[YOUR INSTRUCTIONS]:
Return each line below exactly as it reads, and omit any image in it.

===== RECORDS SUPPLIED

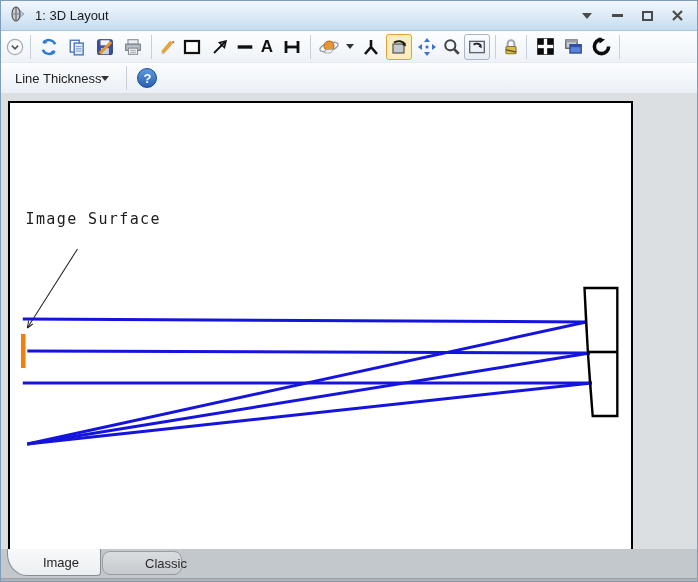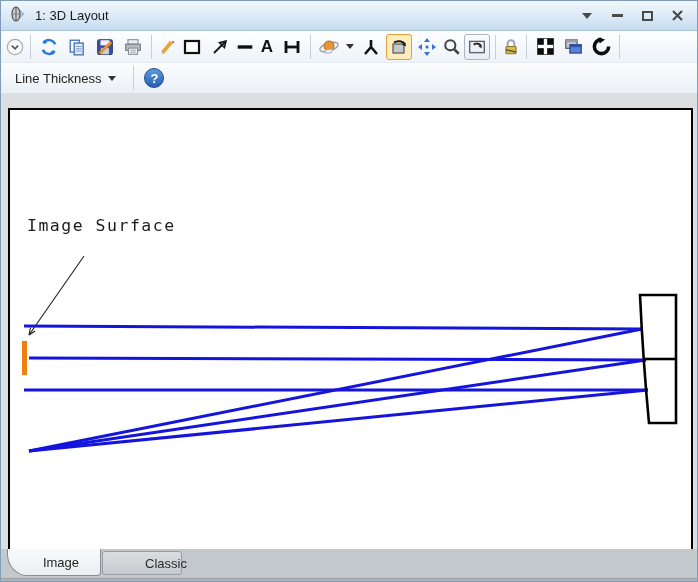--- a/index.html
+++ b/index.html
@@ -37,50 +37,50 @@
   .tb-btn {
     width:26px; height:26px; display:flex; align-items:center; justify-content:center;
     border:1px solid transparent; border-radius:3px; background:transparent;
   }
   .tb-btn.narrow { width:20px; }
   .tb-btn.active { background:#fdecbc; border-color:#dfa13d; }
   .tb-btn.framed { border-color:#aab4c4; background:linear-gradient(#fafcfe,#e8edf4); }
   .text-tool-glyph { font-size:17px; font-weight:bold; color:#111; line-height:1; }
   .dd-caret { width:0; height:0; border-left:4px solid transparent; border-right:4px solid transparent; border-top:5px solid #333; }
   .lt-btn {
-    display:flex; align-items:center; gap:7px; padding:4px 8px; border-radius:3px;
+    display:flex; align-items:center; padding:4px 8px; border-radius:3px;
     font-size:13px; color:#222;
   }
   .help-btn { width:22px; height:22px; display:flex; align-items:center; justify-content:center; }
   .help-circle {
     width:20px; height:20px; border-radius:50%;
     background:linear-gradient(#5b9bd9,#2a5fb5); border:1px solid #1d4a92;
     color:#fff; font-size:13px; font-weight:bold; display:flex; align-items:center; justify-content:center;
   }
   
   .canvas-wrap { flex:0 0 456px; height:456px; position:relative; background:#dcdfe2; }
   .draw-canvas {
-    position:absolute; left:7px; top:15px; width:685px; height:453px;
+    position:absolute; left:7px; top:8px; width:625px; height:453px;
     background:#ffffff; border:2px solid #000;
   }
   .draw-canvas svg { width:100%; height:100%; display:block; }
   
   .tabbar { flex:0 0 34px; height:34px; position:relative; background:#c3c8cc; }
   .tab-graph {
     position:absolute; left:6px; top:0; width:94px; height:27px;
     background:linear-gradient(#f7f9fa,#eceff1);
     border:1px solid #878d93; border-top:none;
     border-bottom-left-radius:20px 22px; border-bottom-right-radius:4px;
     display:flex; align-items:center; justify-content:center;
     font-size:13px; color:#1f1f1f; padding-left:14px;
   }
   .tab-classic {
     position:absolute; left:101px; top:2px; width:80px; height:24px;
     background:linear-gradient(#dadde0,#c6cbcf);
-    border:1px solid #979da3; border-radius:3px;
+    border:1px solid #979da3; border-radius:8px;
     display:flex; align-items:center; justify-content:center;
     font-size:13px; color:#2a2a2a;padding-left:48px;
   }
   .bottom-strip { position:absolute; left:0; bottom:0; width:100%; height:5px; background:#aeb3b8; border-top:1px solid #9aa0a5; }
 </style>
 </head>
 <body>
 
 <div class="window">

==========

[RESULT BELOW]:
--- a/index.html
+++ b/index.html
@@ -37,50 +37,50 @@
   .tb-btn {
     width:26px; height:26px; display:flex; align-items:center; justify-content:center;
     border:1px solid transparent; border-radius:3px; background:transparent;
   }
   .tb-btn.narrow { width:20px; }
   .tb-btn.active { background:#fdecbc; border-color:#dfa13d; }
   .tb-btn.framed { border-color:#aab4c4; background:linear-gradient(#fafcfe,#e8edf4); }
   .text-tool-glyph { font-size:17px; font-weight:bold; color:#111; line-height:1; }
   .dd-caret { width:0; height:0; border-left:4px solid transparent; border-right:4px solid transparent; border-top:5px solid #333; }
   .lt-btn {
-    display:flex; align-items:center; gap:7px; padding:4px 8px; border-radius:3px;
+    display:flex; align-items:center; padding:4px 8px; border-radius:3px;
     font-size:13px; color:#222;
   }
   .help-btn { width:22px; height:22px; display:flex; align-items:center; justify-content:center; }
   .help-circle {
     width:20px; height:20px; border-radius:50%;
     background:linear-gradient(#5b9bd9,#2a5fb5); border:1px solid #1d4a92;
     color:#fff; font-size:13px; font-weight:bold; display:flex; align-items:center; justify-content:center;
   }
   
   .canvas-wrap { flex:0 0 456px; height:456px; position:relative; background:#dcdfe2; }
   .draw-canvas {
-    position:absolute; left:7px; top:15px; width:685px; height:453px;
+    position:absolute; left:7px; top:8px; width:625px; height:453px;
     background:#ffffff; border:2px solid #000;
   }
   .draw-canvas svg { width:100%; height:100%; display:block; }
   
   .tabbar { flex:0 0 34px; height:34px; position:relative; background:#c3c8cc; }
   .tab-graph {
     position:absolute; left:6px; top:0; width:94px; height:27px;
     background:linear-gradient(#f7f9fa,#eceff1);
     border:1px solid #878d93; border-top:none;
     border-bottom-left-radius:20px 22px; border-bottom-right-radius:4px;
     display:flex; align-items:center; justify-content:center;
     font-size:13px; color:#1f1f1f; padding-left:14px;
   }
   .tab-classic {
     position:absolute; left:101px; top:2px; width:80px; height:24px;
     background:linear-gradient(#dadde0,#c6cbcf);
-    border:1px solid #979da3; border-radius:3px;
+    border:1px solid #979da3; border-radius:8px;
     display:flex; align-items:center; justify-content:center;
     font-size:13px; color:#2a2a2a;padding-left:48px;
   }
   .bottom-strip { position:absolute; left:0; bottom:0; width:100%; height:5px; background:#aeb3b8; border-top:1px solid #9aa0a5; }
 </style>
 </head>
 <body>
 
 <div class="window">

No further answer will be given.